Practically, it simply doesn’t make sense to have such a massive prison population. Feeding, clothing and supervising that many inmates costs time and money. Prison guards need to be trained and equipped, appeals need to be processed, etc. For a state that’s $500 billion in debt, this hardly seems an efficient use of public resources.
The moral reasoning, though, is even more important. Prop 47 doesn’t only deal with drug offenders. As people who’ve dedicated our livelihoods to overcoming addiction, this issue is extremely important to us.
In California, and across the nation, people are being jailed for non-violent drug crimes. Many, if not most of them, have serious substance abuse problems that go unattended in prison.
This isn’t even taking into account the appalling racial disparity in drug crimes is. To take just one small example, a study by the Sentencing Project found that 98% of crack-related convictions were ethnic minorities.

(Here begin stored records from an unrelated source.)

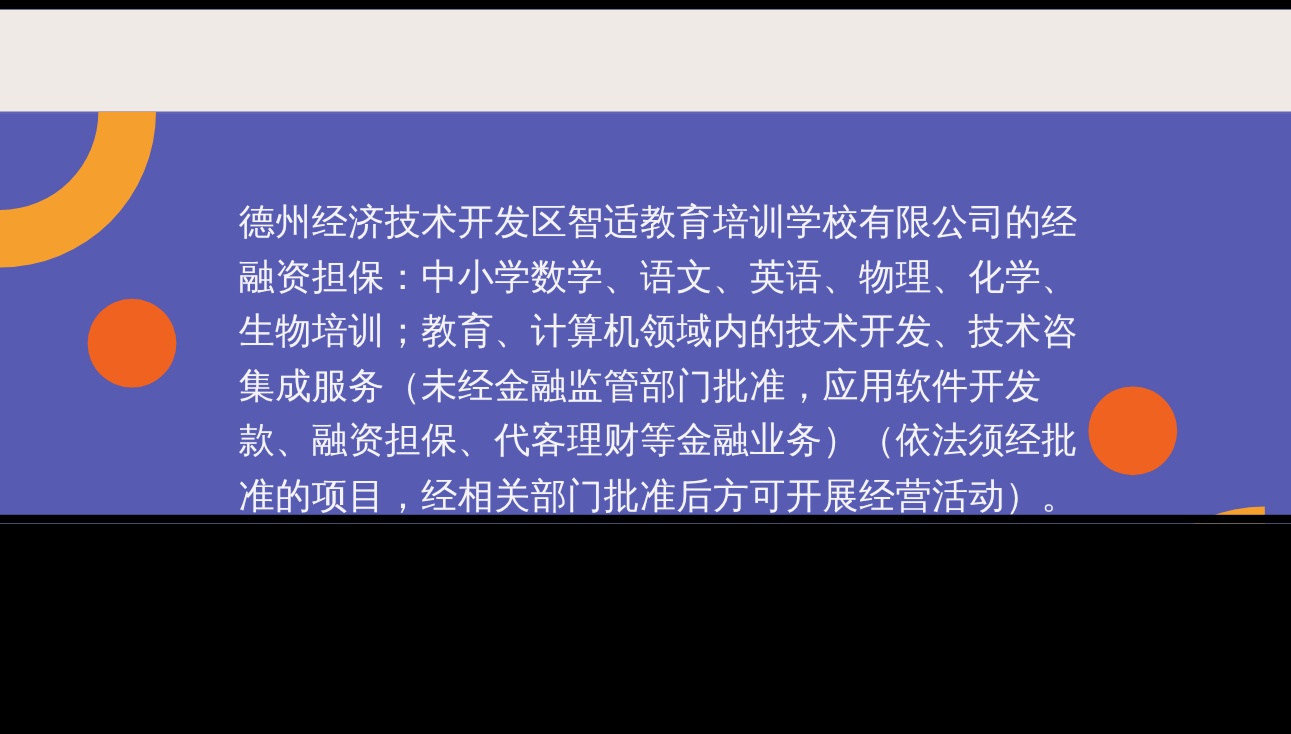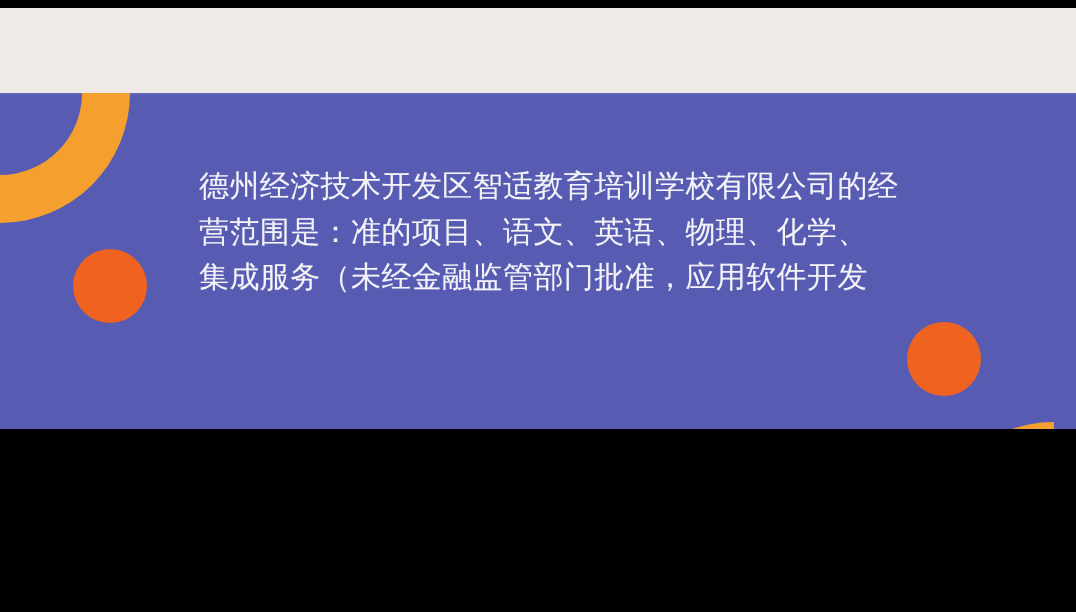--- a/index.html
+++ b/index.html
@@ -125,18 +125,21 @@
         <path d="M 108 290 A 130 130 0 0 1 238 160 L 238 208 A 82 82 0 0 0 156 290 Z" fill="#F5A02E"></path>
         <circle cx="128" cy="97" r="37" fill="#F0621F"></circle>
       </svg>
     </div>
 
     <div class="slide-panel-edge-bottom"></div>
   </div>
 
   <div class="copy-block">
     <div class="copy-line">德州经济技术开发区智适教育培训学校有限公司的经</div>
-    <div class="copy-line">营范围是：准的项目、语文、英语、物理、化学、</div>
+    <div class="copy-line">融资担保：中小学数学、语文、英语、物理、化学、</div>
+    <div class="copy-line">生物培训；教育、计算机领域内的技术开发、技术咨</div>
     <div class="copy-line">集成服务（未经金融监管部门批准，应用软件开发</div>
+    <div class="copy-line">款、融资担保、代客理财等金融业务）（依法须经批</div>
+    <div class="copy-line">准的项目，经相关部门批准后方可开展经营活动）。</div>
   </div>
 
   <div class="band-bottom-black"></div>
 </div>
 
 </body></html>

Crack cocaine differs very little from the powder form, used predominantly by whites. Yet, crack can carry a conviction of jail time almost twice that of powder cocaine.
Why Prop 47 Permanently Changes U.S. Drug Policy
Putting politics aside for a moment, let’s try to appreciate what Prop 47 can do and why it’s important.
It’s not about letting criminals “off the hook.” It’s not about excusing bad behavior, and it’s not even just about saving California taxpayers money. It’s about helping those that need help, which prison clearly doesn’t do.
The new law would be meaningless if it simply released non-violent criminals back into the world. Fortunately, that’s not what it will do. It will replace prison with a more effective solution, as the law’s text states:
“Net state criminal justice system savings that could reach the low hundreds of millions of dollars annually. These savings would be spent on school truancy and dropout prevention, mental health and substance abuse treatment, and victim services.”
Currently, plans are in place to do exactly that – divert money and resources to schools, social services, and addiction treatment centers. It’s in these places that our most pressing issues can be solved. These are the places where drug addiction can be prevented, treated, and recovered from. In short, these are the services that will allow us to heal our social problems rather than bandage them.